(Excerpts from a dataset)
--------------------------------------------------
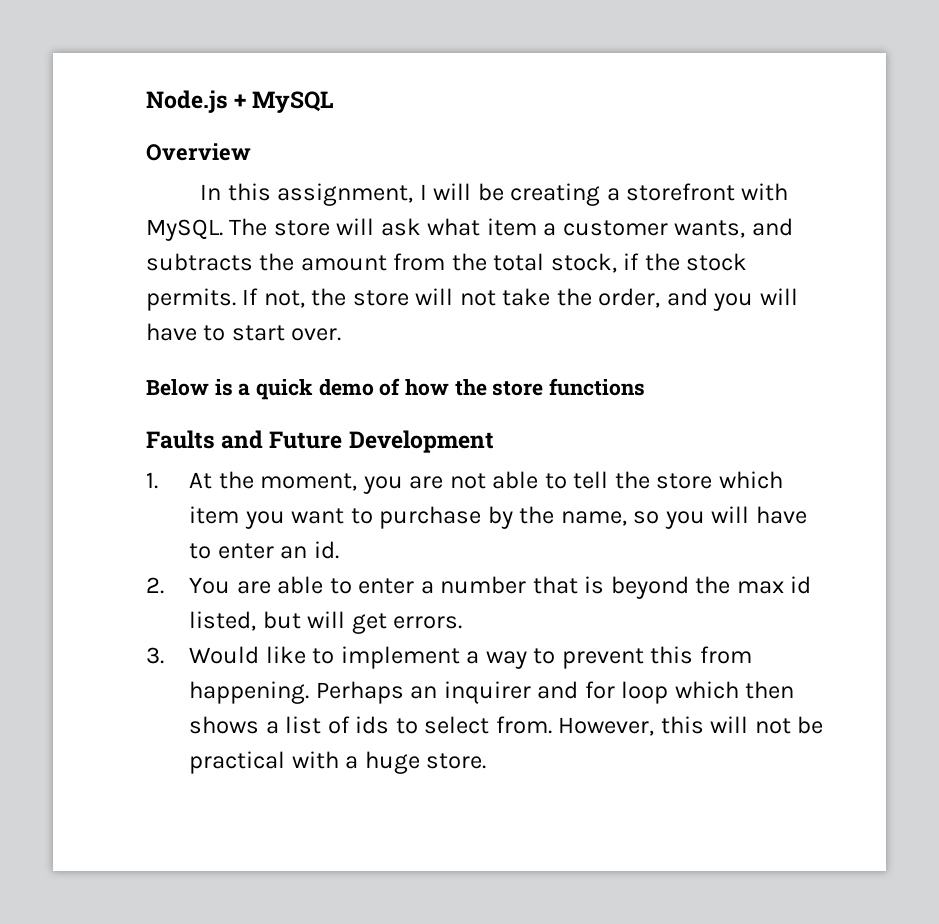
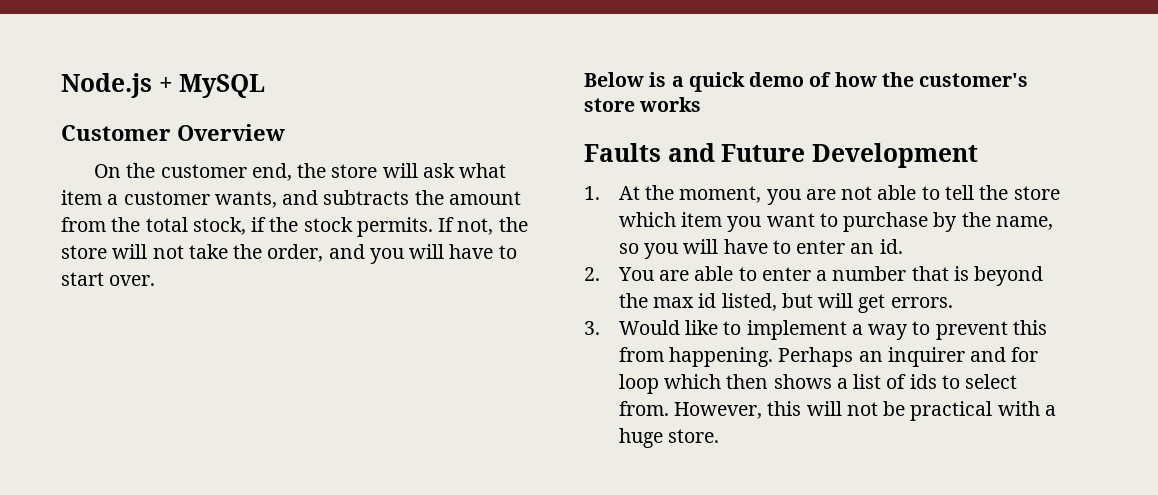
- Overview
+ Customer Overview
- In this assignment, I will be creating a storefront with MySQL. The store will ask what item a customer wants, and subtracts the amount from the total stock, if the stock permits.
+ On the customer end, the store will ask what item a customer wants, and subtracts the amount from the total stock, if the stock permits.
- Below is a quick demo of how the store functions
+ Below is a quick demo of how the customer's store works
--------------------------------------------------
[Exercise prompt]
The answer consists of the lines above that include the word "will", each copied exactly.

[Task response]
- In this assignment, I will be creating a storefront with MySQL. The store will ask what item a customer wants, and subtracts the amount from the total stock, if the stock permits.
+ On the customer end, the store will ask what item a customer wants, and subtracts the amount from the total stock, if the stock permits.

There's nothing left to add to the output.